Songwriter: Chris Cornell
Original Release: Down on the Upside
Definitive Version: None
The location of the apartment that Debbie and I moved into in Gahanna was ideal, as I’ve said. We were so close to the freeway that getting pretty much anywhere in town except Grove City, which is on the opposite side of Columbus, was a breeze. Because we had no reason to go to Grove City, this wasn’t a problem.
But it also was great from a walking standpoint. We had a strip shopping center maybe a football-field’s length from our front (back) door that had a Big Bear grocery store and a state licensing location. It was so obscure that after we moved, I still would drive there to renew my license because there never was a line.
The Big Bear was small, so we did most of our regular shopping elsewhere, but whatever it lacked in selection, it more than made up for in convenience. Cooking dinner and we’ve run out of oregano? I’ll (literally) run to the Big Bear and get some; be back in 10 minutes.
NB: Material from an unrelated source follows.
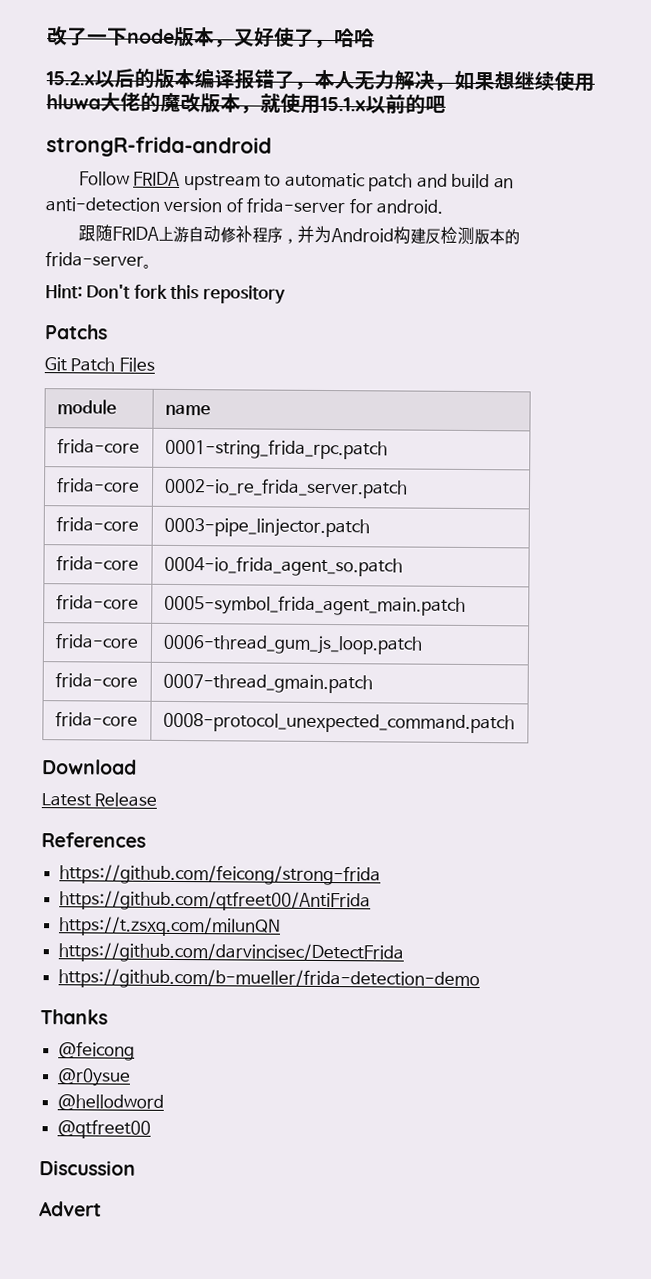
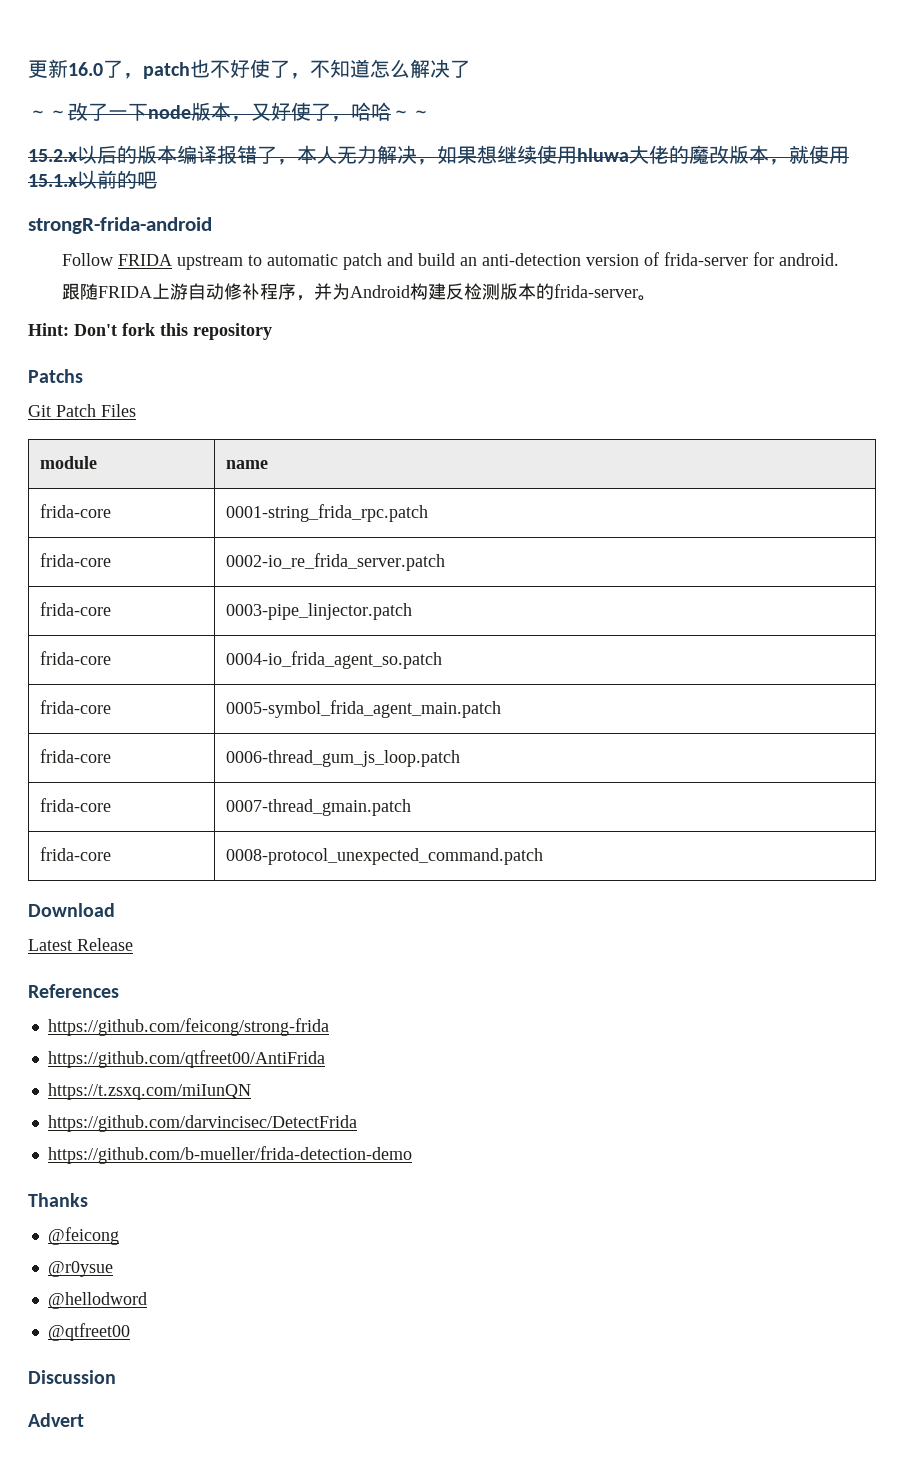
(47, 36) none -> [28,59,470,79] [28,110,68,119] 更新16.0了，patch也不好使了，不知道怎么解决了 // ～～
(375, 38) none -> [391,110,431,119] ～～

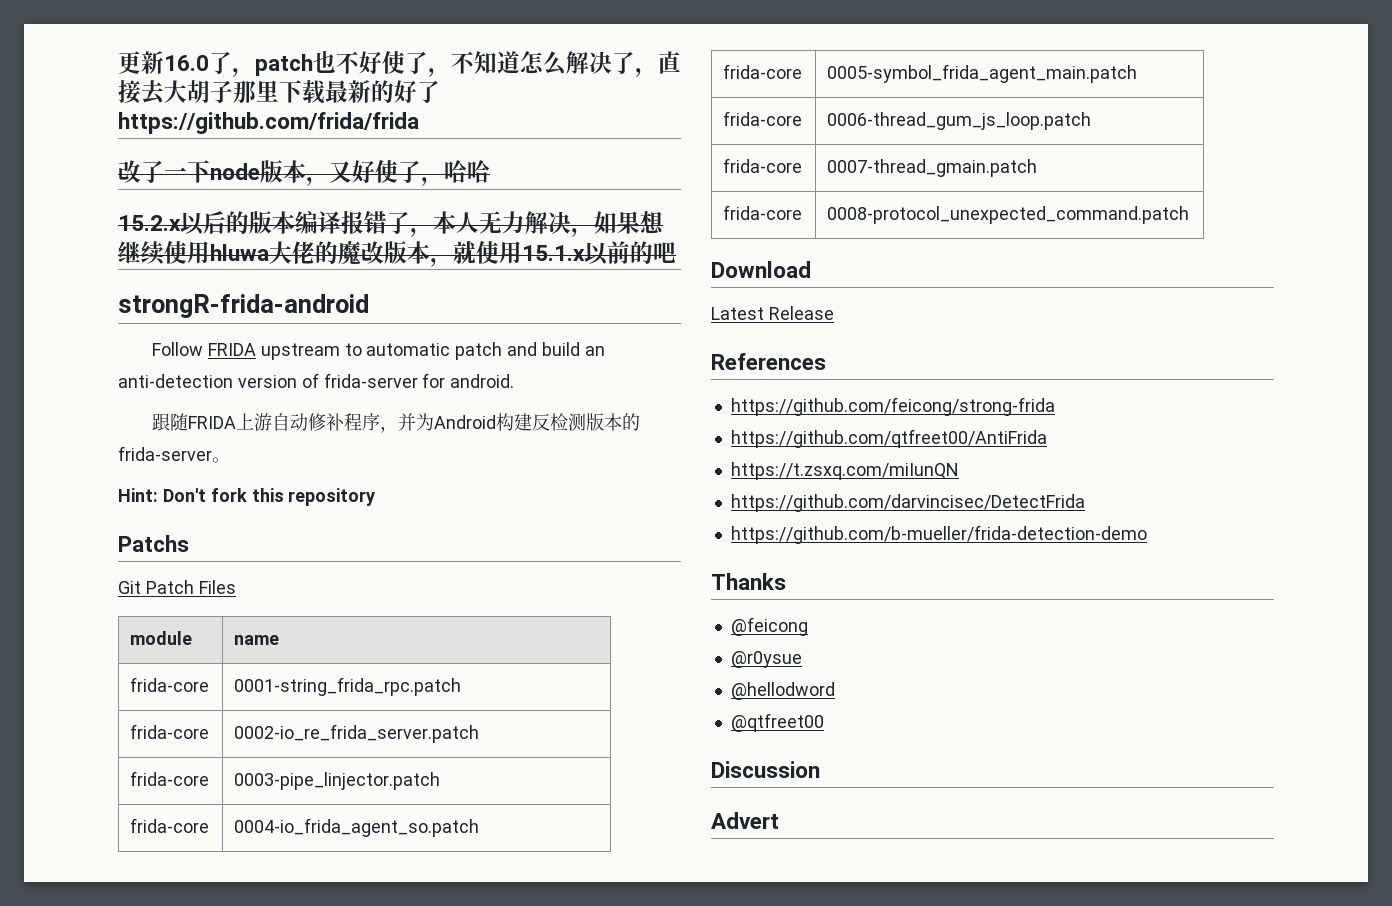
[28,110,68,119] // ～～ -> [635,51,681,77] [118,80,440,105] [118,112,419,134] ，直接去大胡子那里下载最新的好了https://github.com/frida/frida //
[391,110,431,119] ～～ -> (490, 171) none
Beyond the shopping center was Stygler Road, which was our entrance to the U.S. 62 spur that turned into I-670 and my quick shuttle downtown. Beyond that were two bars, both of which were scary on the outside and only less so on the inside.
Actually, I have been in only The Dolphin, where a friend of Debbie’s had a boyfriend who would play during the open-attendance blues jam they held on Monday nights. It was led by Rick Boals, who’s had a long career of some repute. Boals used to warn people not to park in the lot at the neighboring Mug-N-Jug, a country bar (go figure). He’d say, it’s not that we want them to come over here to complain; we just don’t want them to come over here at all.
By the time Debbie and I moved to Gahanna, he had stopped doing the blues jam. But the next summer, after this album came out, a McDonald’s opened between the bars and Stygler. This was a big deal because the restaurant was a McDonald’s Classic.
Have you been to one of those? I don’t know if any remain open, but if they are, you have to check it out if you’ve never been. The concept, at least when it came to Gahanna in 1996, was simple—all takeout and only five items on the menu: burgers, a chicken sandwich, fries, pop, shakes. That’s it. Everything was made fresh.
If you ever have a freshly cooked McDonald’s hamburger, you understand why the company became omnipresent. They’re damn good—hot, juicy and delicious. It was so I stopped going to regular McDonald’s. Why bother with an inferior product?
So with all that nearby, was it any wonder that we renewed our lease for another year?